> _Work request_
Lines before the one containing "The Baudelaire Decanter: 2" are left out; return that line and every line after it exactly, through the end of the data below.

> _Data excerpts_
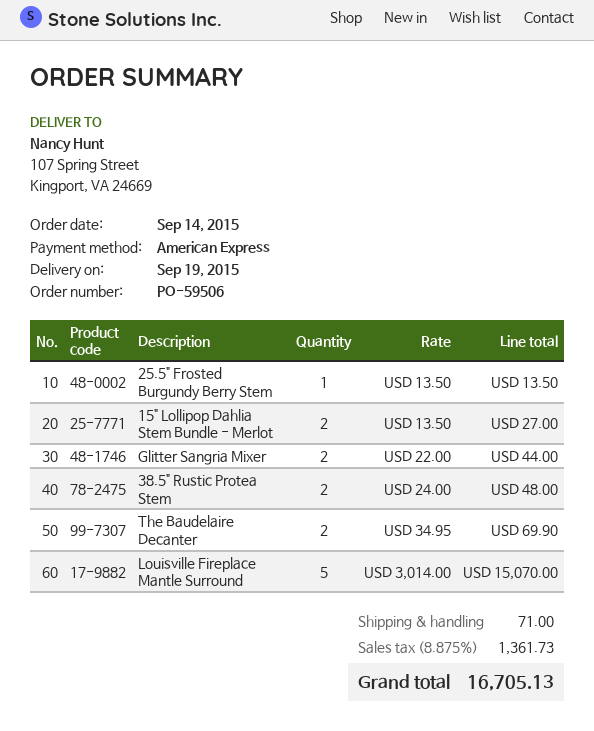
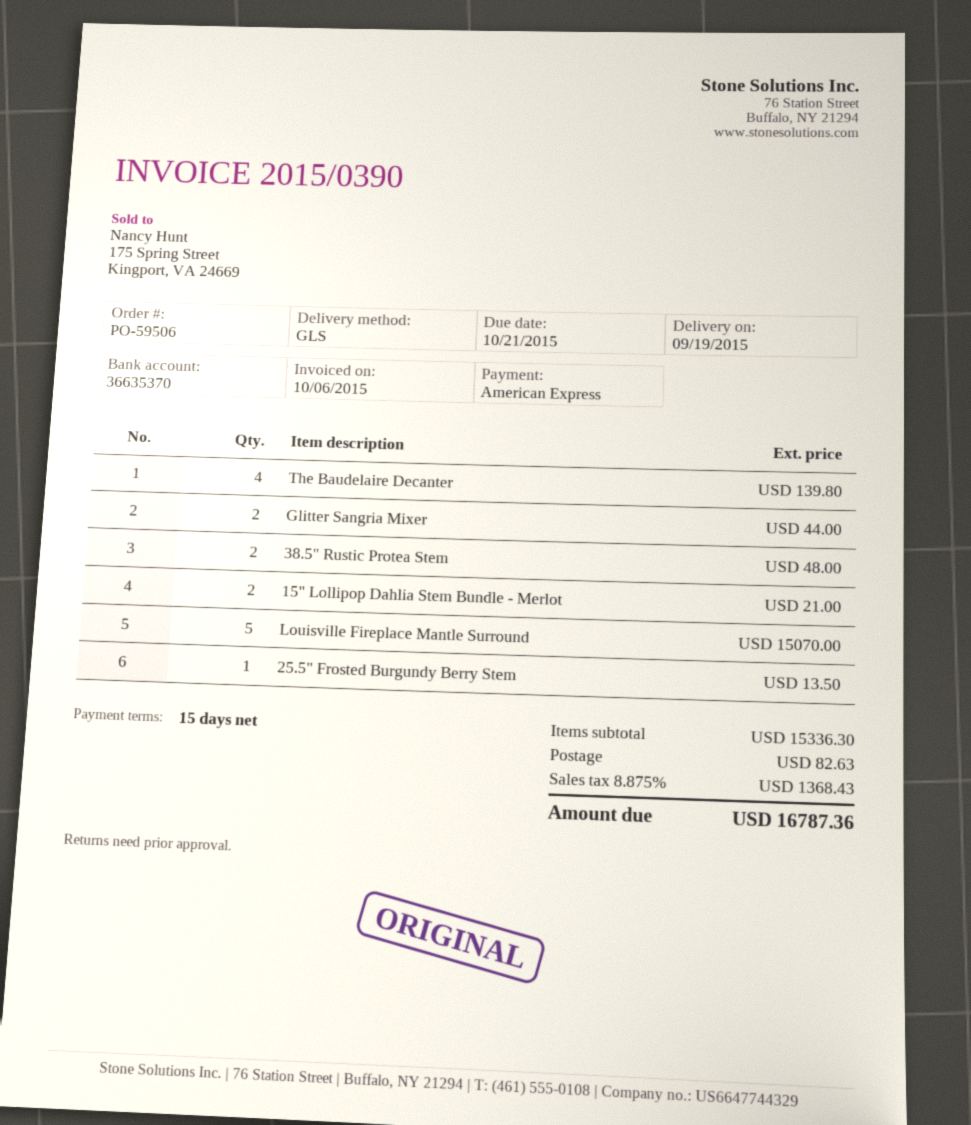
15" Lollipop Dahlia Stem Bundle - Merlot: 2 for 27.00 -> 2 for 21.00
The Baudelaire Decanter: 2 for 69.90 -> 4 for 139.80
shipping: 71.00 -> 82.63
tax: 8.875% = 1361.73 -> 8.875% = 1368.43
total: 16705.13 -> 16787.36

> _Exercise output_
The Baudelaire Decanter: 2 for 69.90 -> 4 for 139.80
shipping: 71.00 -> 82.63
tax: 8.875% = 1361.73 -> 8.875% = 1368.43
total: 16705.13 -> 16787.36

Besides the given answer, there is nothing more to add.